The mystery behind Carax is something that is perhaps better left undiscovered, as the stakes get higher and danger increases.  Daniel discovers plenty about himself as he looks for the truth about Carax, and his development is even more interesting than the unraveling of secrets in Carax's story.  The search for truth connects Daniel to a cast of great characters who help him along the way.  I'll leave plot summary there, since mysteries are much better left to discovery of the reader, despite the lessons Daniel learns to the contrary.

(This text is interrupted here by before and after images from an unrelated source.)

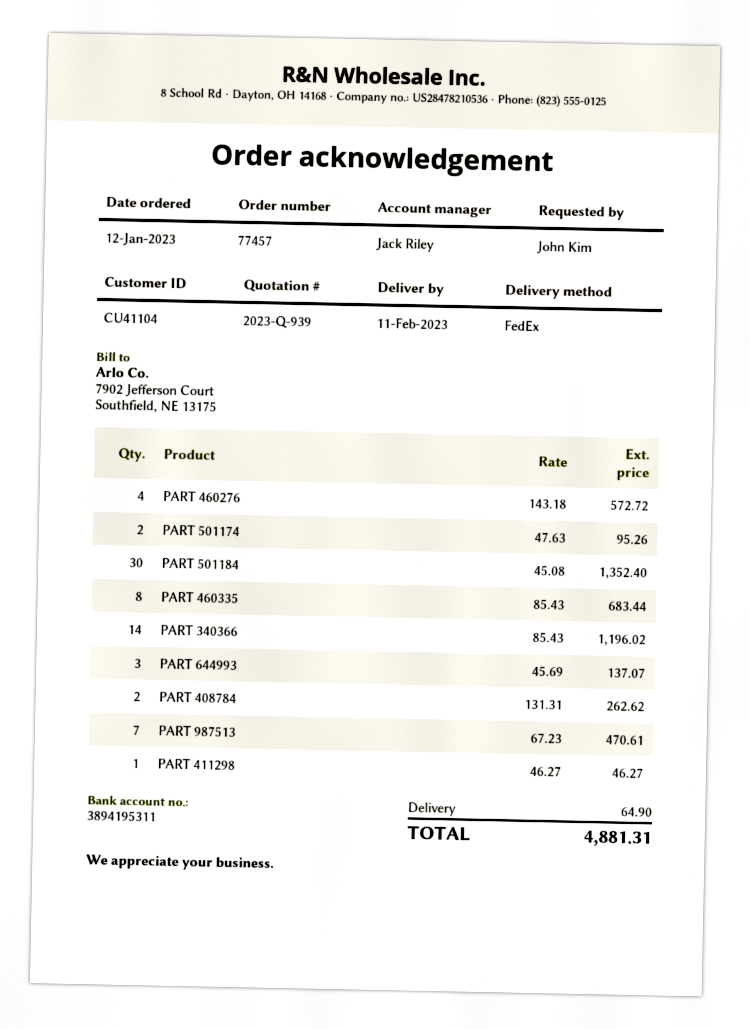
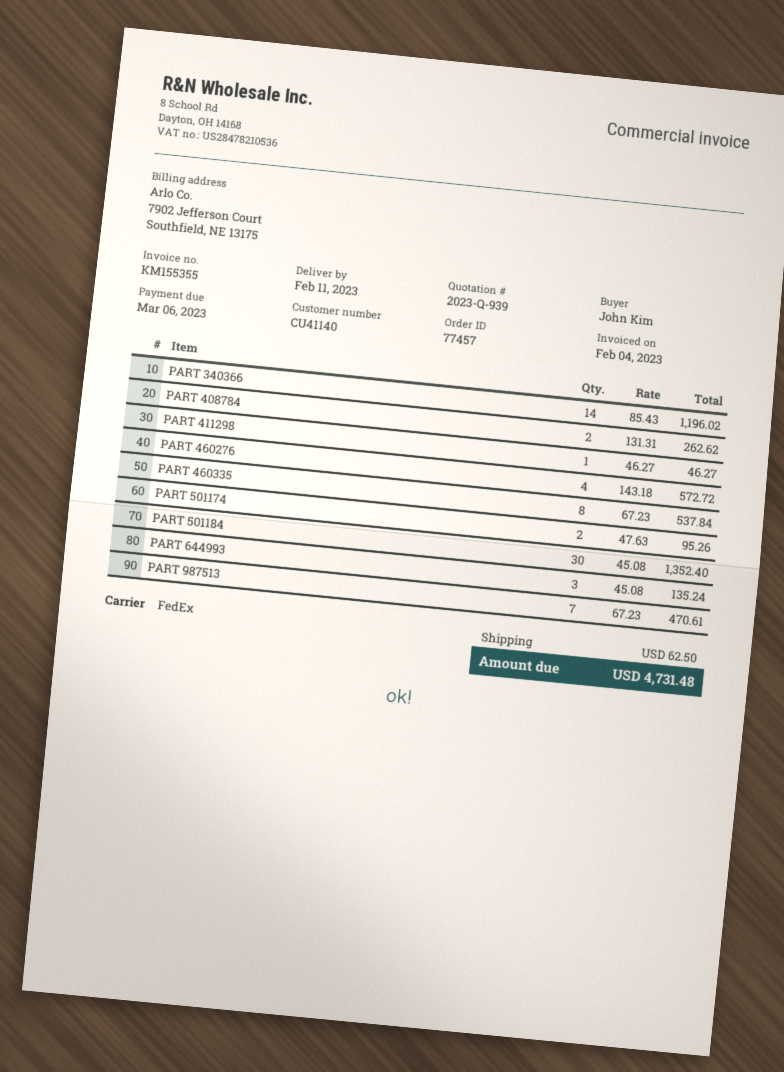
customer number: CU41104 -> CU41140
PART 460335: 8 x 85.43 = 683.44 -> 8 x 67.23 = 537.84
PART 644993: 3 x 45.69 = 137.07 -> 3 x 45.08 = 135.24
shipping: 64.90 -> 62.50
total: 4881.31 -> 4731.48

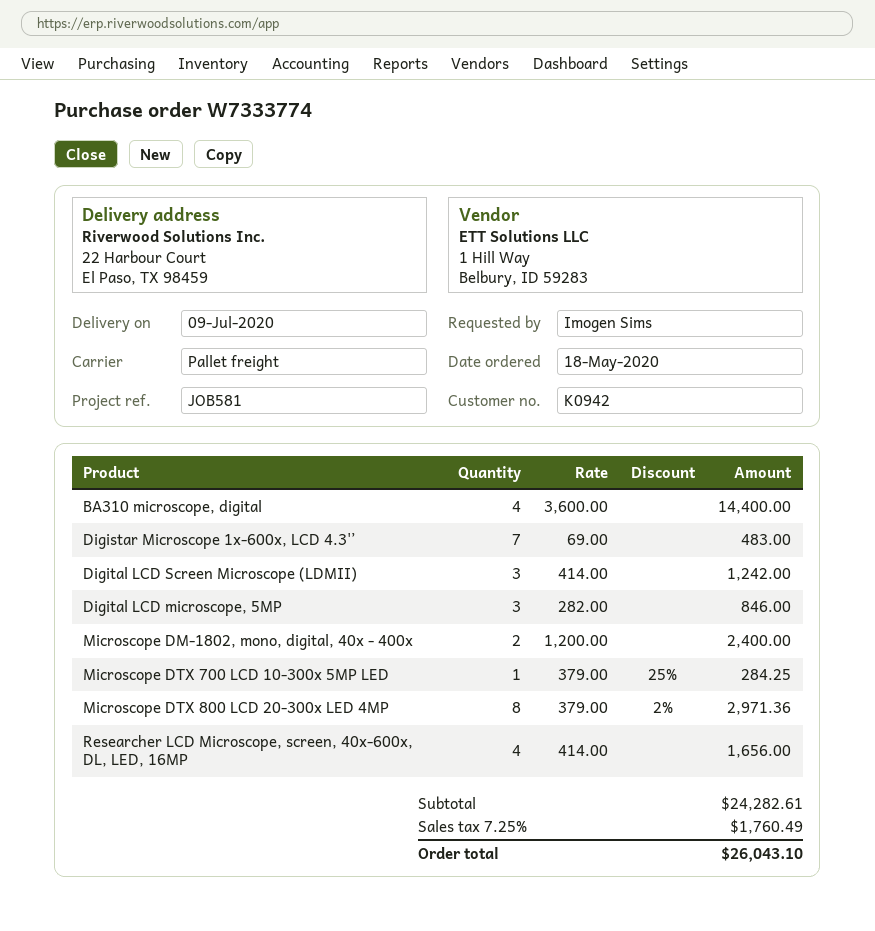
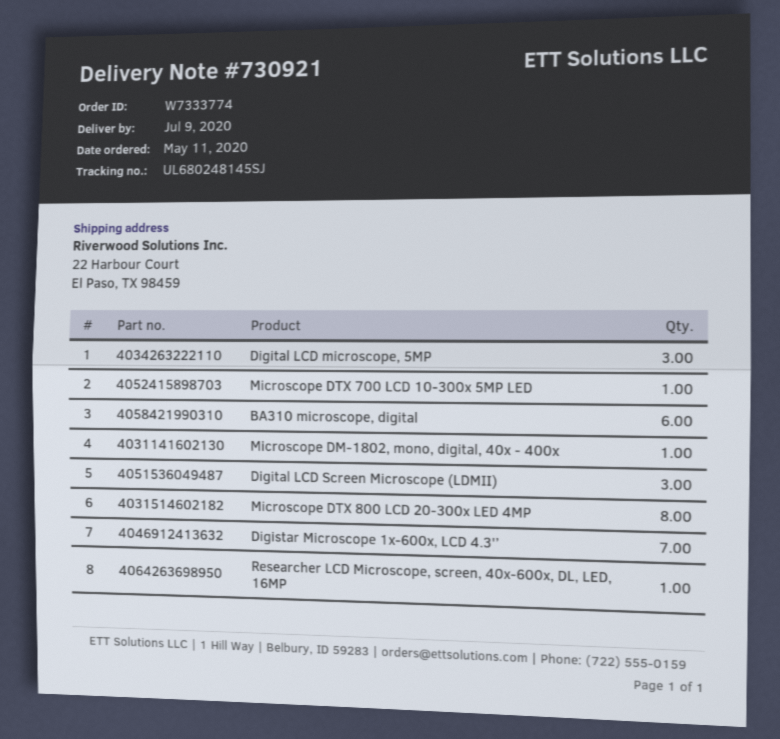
order date: 2020-05-18 -> 2020-05-11
BA310 microscope, digital: 4 -> 6
Microscope DM-1802, mono, digital, 40x - 400x: 2 -> 1
Researcher LCD Microscope, screen, 40x-600x, DL, LED, 16MP: 4 -> 1

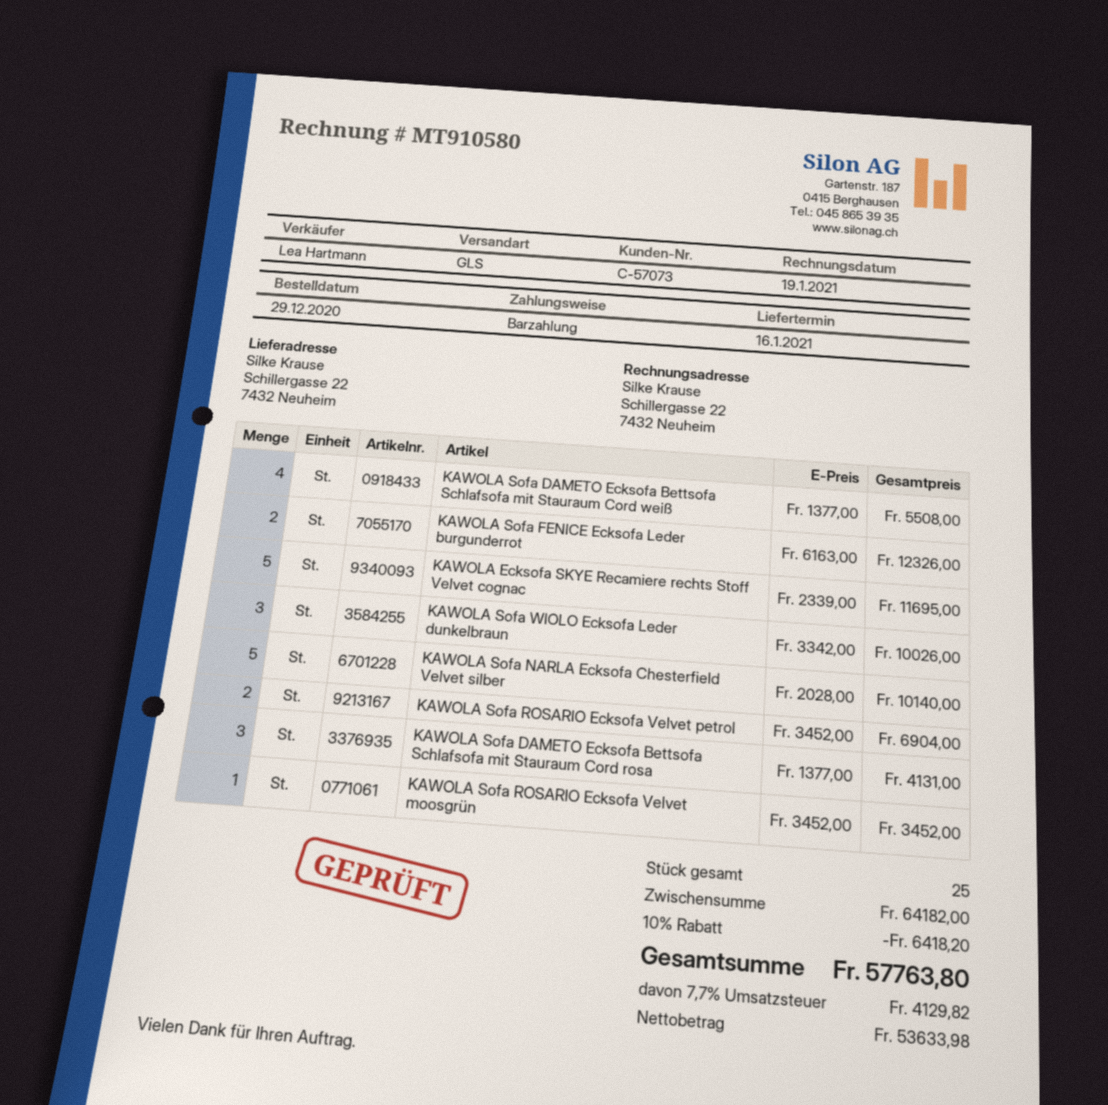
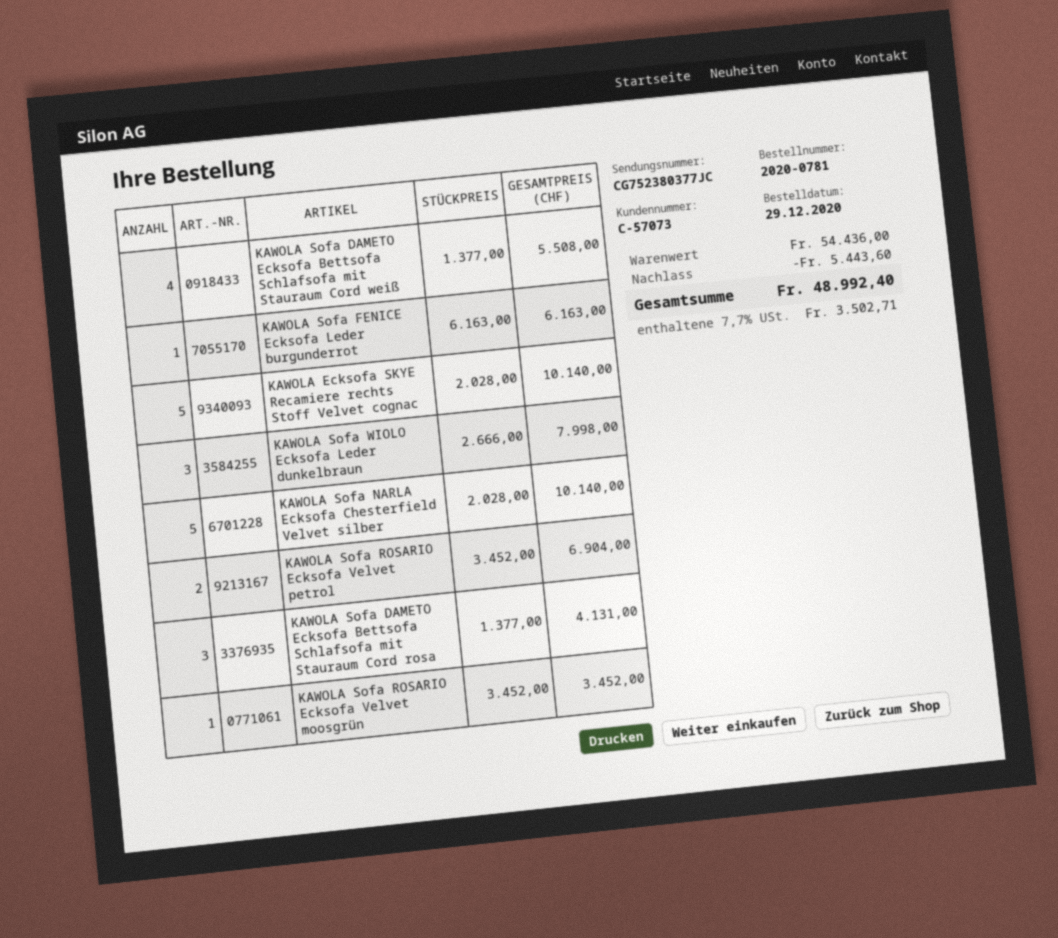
KAWOLA Sofa FENICE Ecksofa Leder burgunderrot: 2 x 6163.00 = 12326.00 -> 1 x 6163.00 = 6163.00
KAWOLA Ecksofa SKYE Recamiere rechts Stoff Velvet cognac: 5 x 2339.00 = 11695.00 -> 5 x 2028.00 = 10140.00
KAWOLA Sofa WIOLO Ecksofa Leder dunkelbraun: 3 x 3342.00 = 10026.00 -> 3 x 2666.00 = 7998.00
subtotal: 64182.00 -> 54436.00
discount: 6418.20 -> 5443.60
tax: 7.7% = 4129.82 -> 7.7% = 3502.71
total: 57763.80 -> 48992.40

I love the characters in this.  Fermin, a friend of Daniel's who works in the bookshop with him and his father, in particular is a favorite.  He is so full of life despite what the world has done to him.  He brings most of the levity to the story, which is much needed around the heaviness of Carax's past horrors and Daniel's present danger.  Any time I knew he was involved in a scene, I expected to enjoy it, and was never really let down in that regard.  I love Daniel as well, which is great since he's our protagonist.  He grows up a lot over the course of the novel and in ways I mostly felt were very natural.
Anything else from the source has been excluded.